TOKYO (14-Sep) — After two hours, 24 minutes and 30 seconds the women’s marathon at the 20th World Athletics Championships here had yet to be decided.  Two of the best marathoners in history, 2021 Olympic champion Peres Jepchirchir of Kenya and 2024 Olympic silver medalist Tigist Assefa of Ethiopia, had entered National Stadium with barely any daylight between them.  It was anyone’s race.

“I was so exhausted,” Jepchirchir told reporters when asked to talk about the final 300 meters of the race on the track.

Assefa made the first move, passing her Kenyan rival on the backstretch, but she did not shake her.  Jepchirchir stayed on her heels and tried to gather the strength for just one more push forward after running nearly 42 kilometers in hot and very humid conditions.

“At 100 meters when I saw the finishing line… let me try if I’m going to win,” Jepchirchir said she told herself.  “Thank God that I managed.”

Rounding the final bend Jepchirchir shot ahead of Assefa who, despite being a former Olympic 800-meter runner with a 1:59.24 personal best, had no answer.  Spreading her arms, Jepchirchir sailed through the finish line to win her first world marathon title (and her fourth overall world title) in 2:24:43.  She had also won the world half-marathon title three times.  

“I feel grateful,” said Jepchirchir, who thought of the Tokyo 2020 Olympic Games even though the marathon was held in Sapporo.  “I feel good memories here; I was not expecting that.  I love Tokyo.”

Assefa crossed two seconds later to take the silver, a bittersweet result for the former world record holder.

“I guessed that it would be all about a sprint in the last 100 meters,” she told the flash quotes team after the race.  “It was the same at Paris Olympics when I also finished second and lost to Sifan (Hassan).  But I don’t like to think I lost gold.
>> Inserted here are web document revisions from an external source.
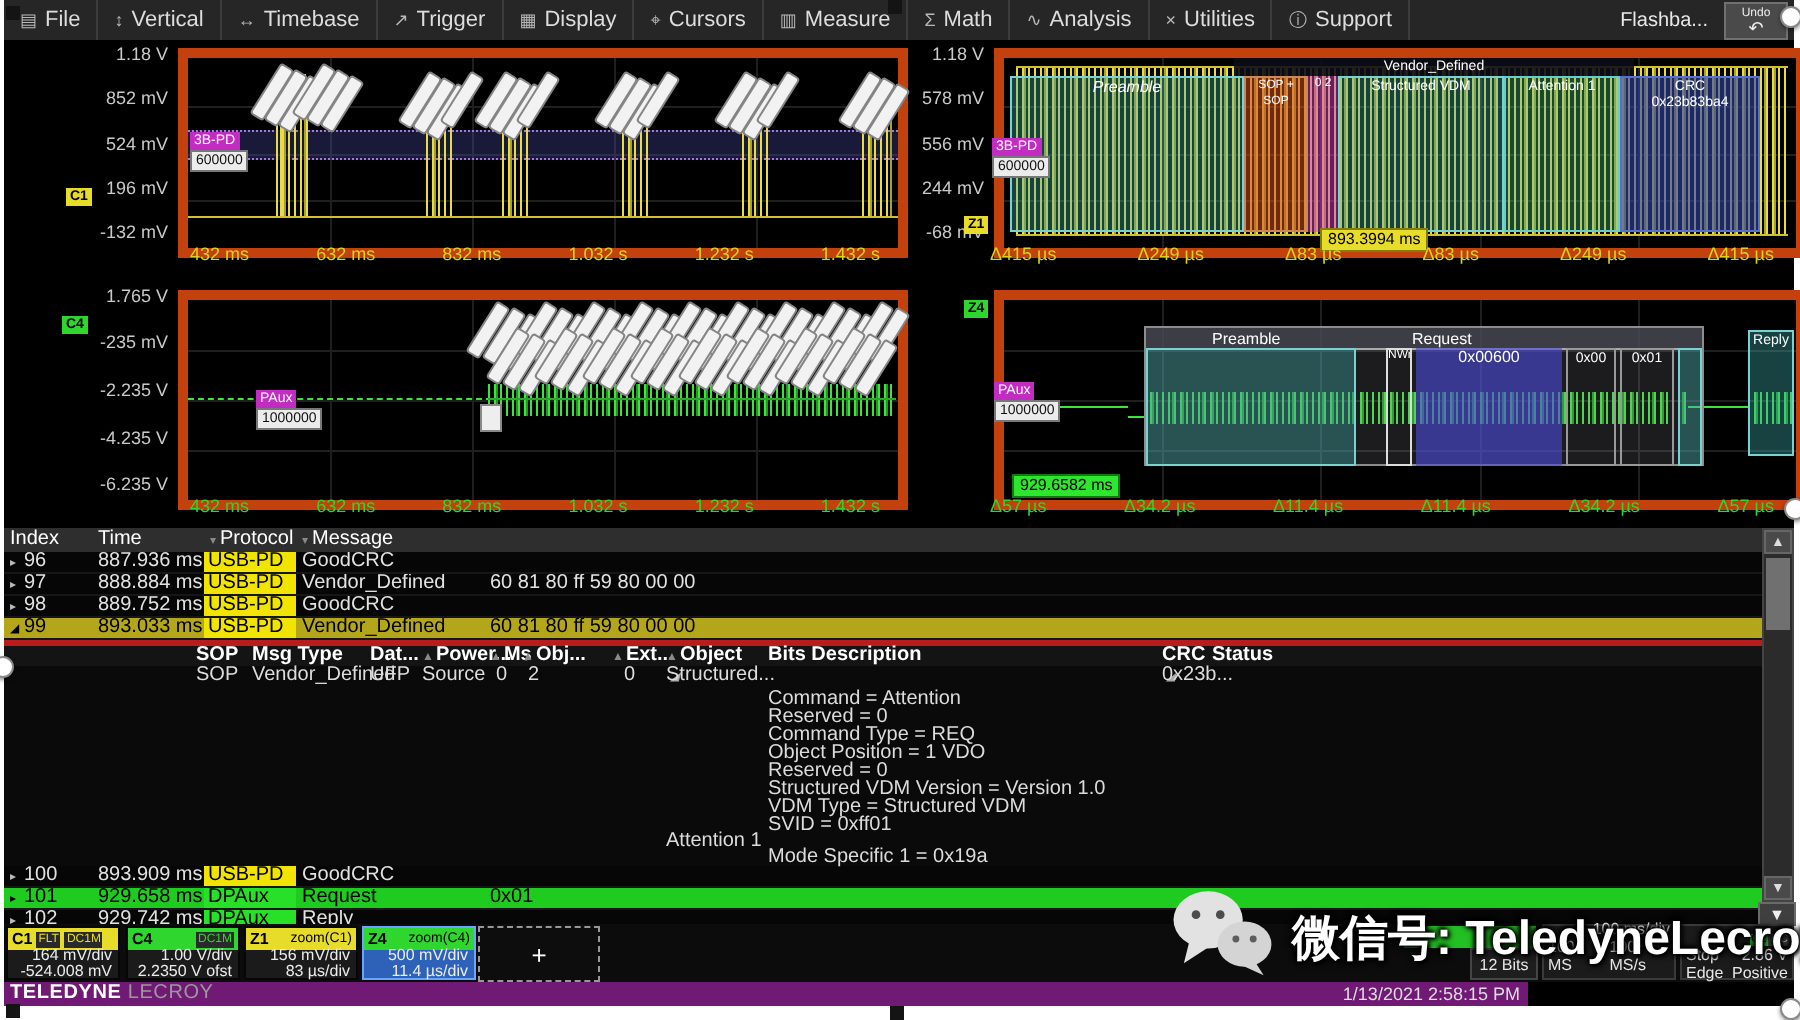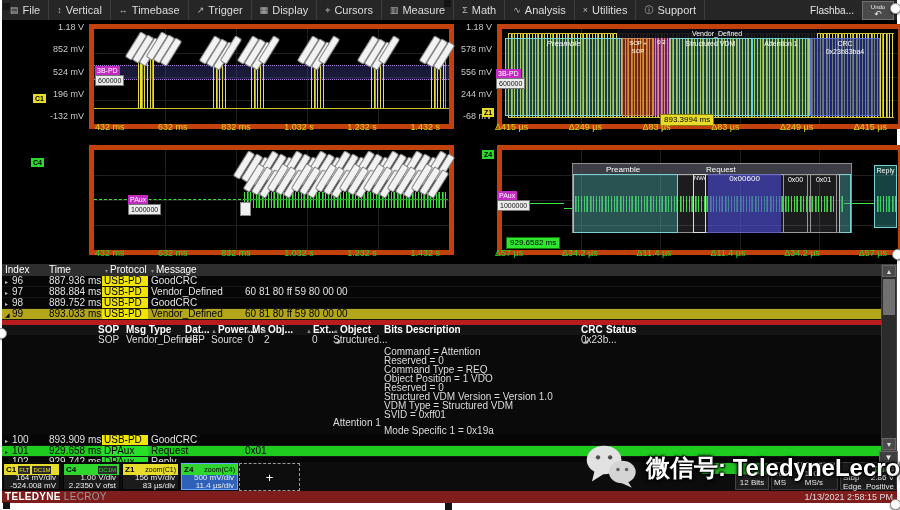"1.765 V" div.ycol { html: none -> <div> <span>1.765 V</span> <span>-235 mV</span> <span>-2.235 V</span> <span>-4.235 V</span> <span>-6.235 V</span> </div> }
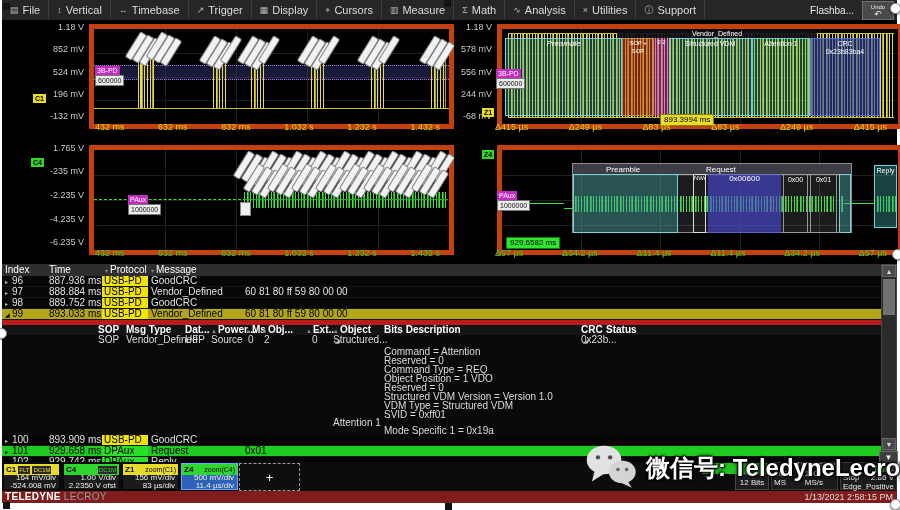"SOP" .detail { border-top: 5px solid #b91c1c -> 3px solid #b91c1c }
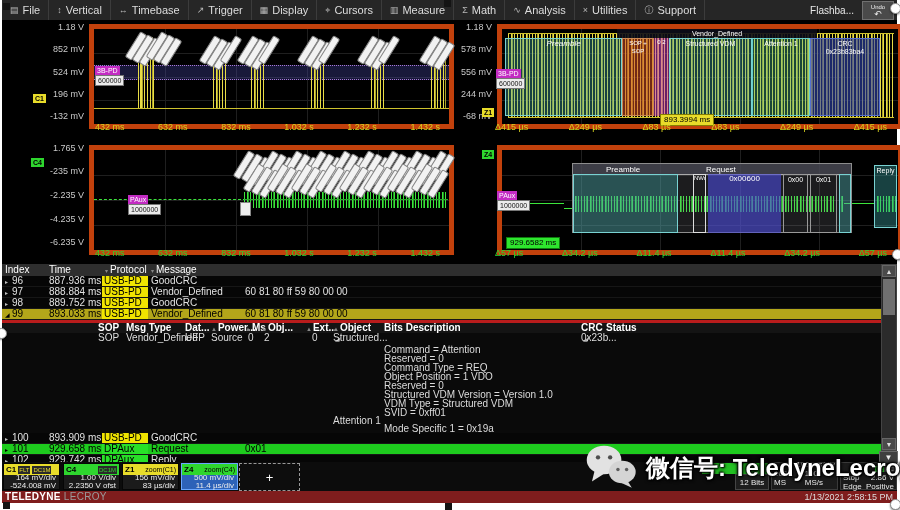"TELEDYNE LECROY" .footer { background: #7f1d1d -> #701a75; width: 895px -> 762px }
I always try to be positive and think that I won the silver.”

How those two women arrived to the stadium together is a tale of two races.  For the first 28 kilometers, American Susanna Sullivan ran alone through the streets of Tokyo.  The main contenders were content to stay together and not push the pace, and Sullivan just wanted to stretch her legs and run her own race.  By the 10-K mark (34:21) Sullivan only had teammate Jessica McClain for company, and by 15-K she was 21 seconds ahead of McClain and 25 seconds ahead of the main pack.  Her lead over the main group would peak at 63 seconds at the 20-K point.

“The whole time when I was in the front I was just reminding myself that they are going to come back,” Sullivan said.  “You have to run your own race and you can’t panic.”

McClain was rolled up by Jepchirchir, Assefa, Sutume Asefa Kebede of Ethiopia, Stella Chesang of Uganda, Magdalyne Masai of Kenya in the 26th kilometer.  That group caught Sullivan, who had been on pace for a 2:25:00 finish, at the 28-K point.

“When they went by I kept it together,” said Sullivan, who maintained her pace.

It was at this point that the second race started.  Assefa and Jepchirchir quickly pulled away from the others and proceeded to run from 30-K to the stadium side by side.  They took drinks and soaked themselves with cold towels and sponges as they went, trying to stay cool.  Like two gunfighters facing each other in an old western, the tension built and built until that final circuit of the track.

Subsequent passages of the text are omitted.